Task statement =>
What is needed is a faithful copy of all the entries, with no pictures in it.

------------------------------------------------------------

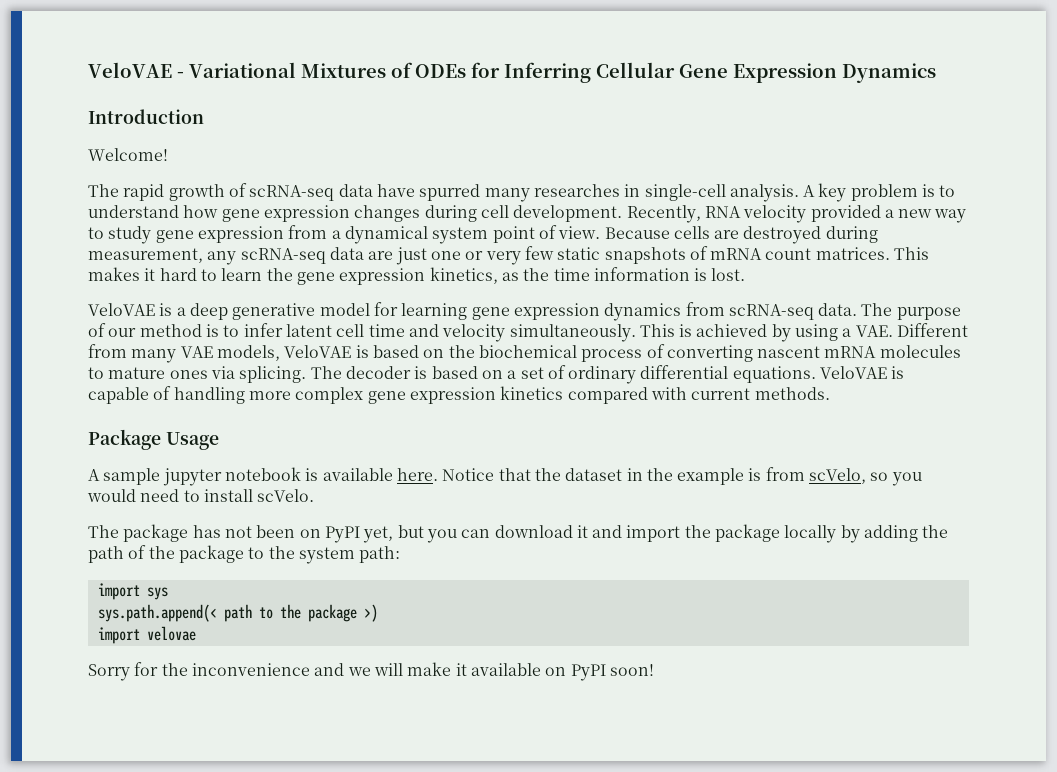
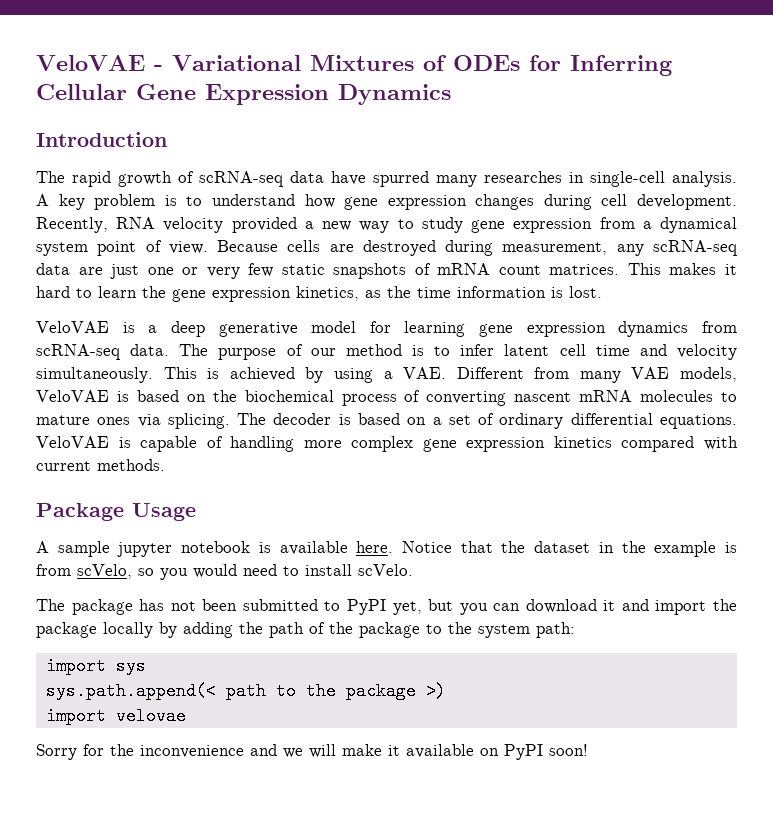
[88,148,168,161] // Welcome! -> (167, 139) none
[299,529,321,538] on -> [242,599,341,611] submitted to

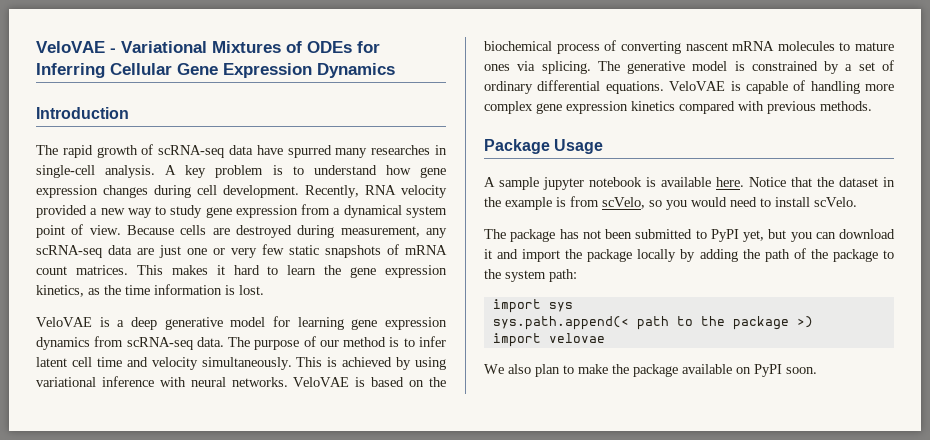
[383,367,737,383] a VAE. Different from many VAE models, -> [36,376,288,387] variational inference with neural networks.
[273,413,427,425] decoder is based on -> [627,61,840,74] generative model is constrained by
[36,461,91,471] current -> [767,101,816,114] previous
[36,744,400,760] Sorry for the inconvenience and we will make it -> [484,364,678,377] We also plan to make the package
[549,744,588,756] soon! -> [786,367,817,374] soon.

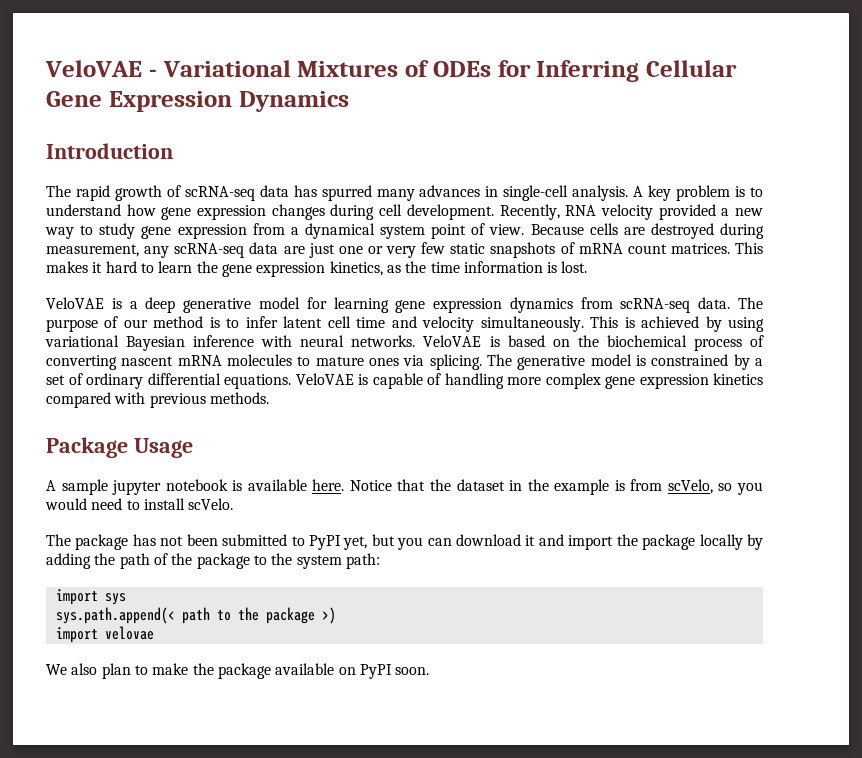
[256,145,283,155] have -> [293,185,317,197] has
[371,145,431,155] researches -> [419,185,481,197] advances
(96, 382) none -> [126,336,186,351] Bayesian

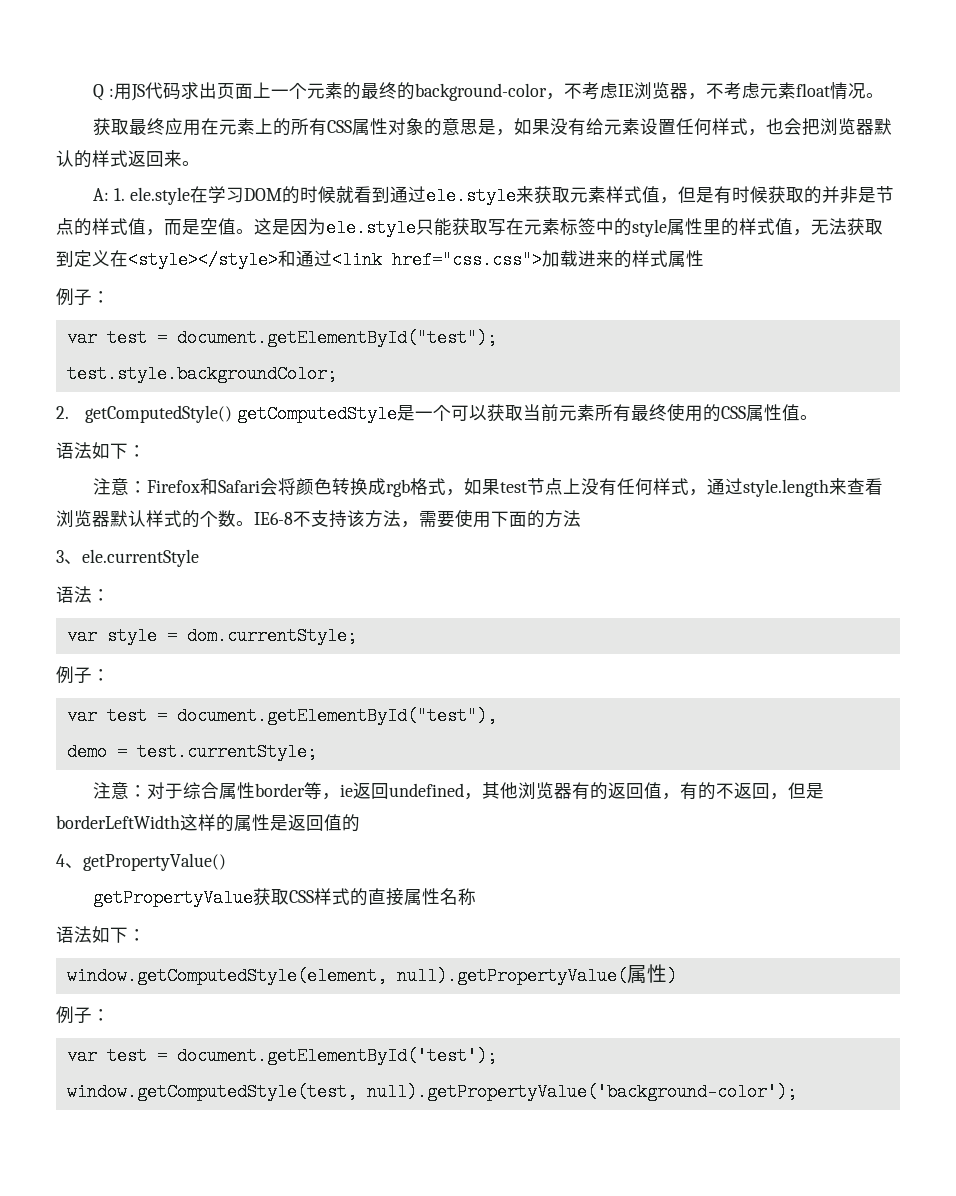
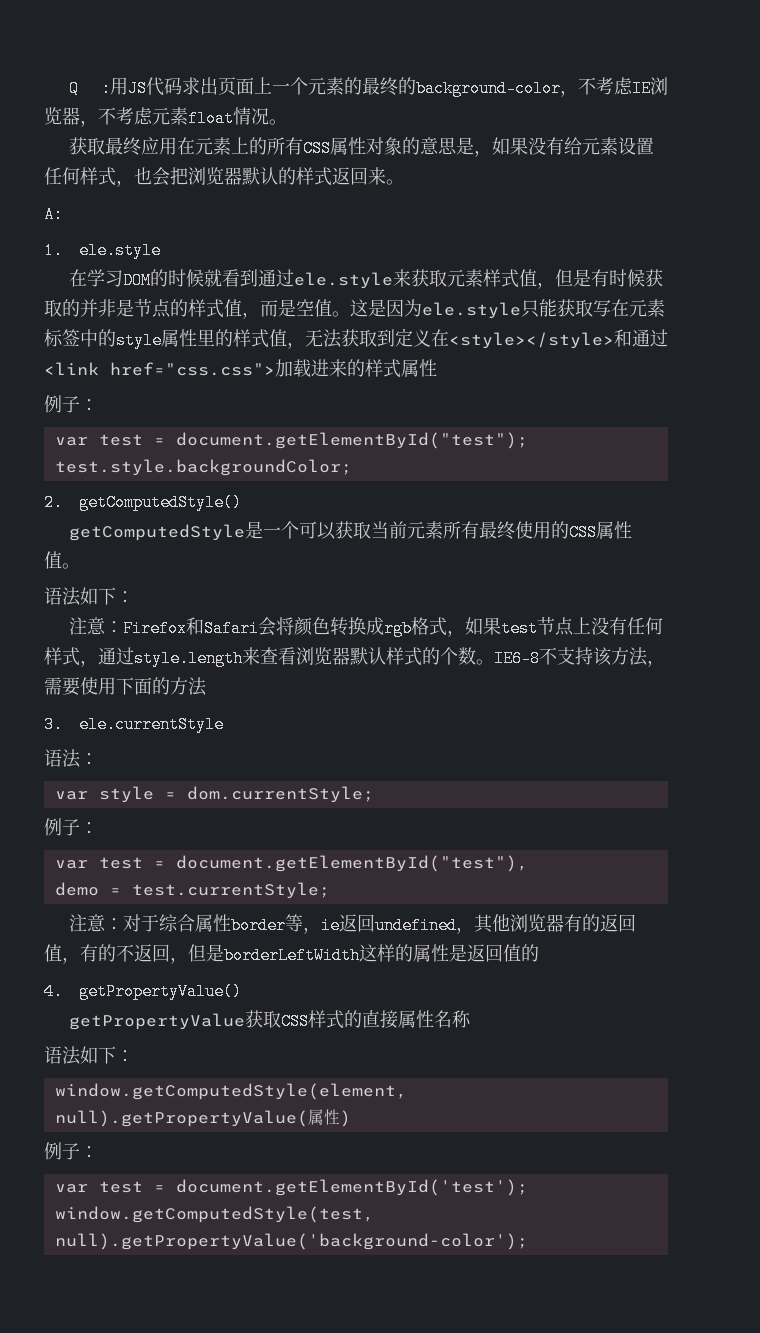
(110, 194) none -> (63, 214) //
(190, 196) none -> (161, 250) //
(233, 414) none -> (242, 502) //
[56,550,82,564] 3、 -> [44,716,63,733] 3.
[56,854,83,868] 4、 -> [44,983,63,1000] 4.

------------------------------------------------------------

Your solution =>
[88,148,168,161] // Welcome! -> (167, 139) none
[299,529,321,538] on -> [242,599,341,611] submitted to

[383,367,737,383] a VAE. Different from many VAE models, -> [36,376,288,387] variational inference with neural networks.
[273,413,427,425] decoder is based on -> [627,61,840,74] generative model is constrained by
[36,461,91,471] current -> [767,101,816,114] previous
[36,744,400,760] Sorry for the inconvenience and we will make it -> [484,364,678,377] We also plan to make the package
[549,744,588,756] soon! -> [786,367,817,374] soon.

[256,145,283,155] have -> [293,185,317,197] has
[371,145,431,155] researches -> [419,185,481,197] advances
(96, 382) none -> [126,336,186,351] Bayesian

(110, 194) none -> (63, 214) //
(190, 196) none -> (161, 250) //
(233, 414) none -> (242, 502) //
[56,550,82,564] 3、 -> [44,716,63,733] 3.
[56,854,83,868] 4、 -> [44,983,63,1000] 4.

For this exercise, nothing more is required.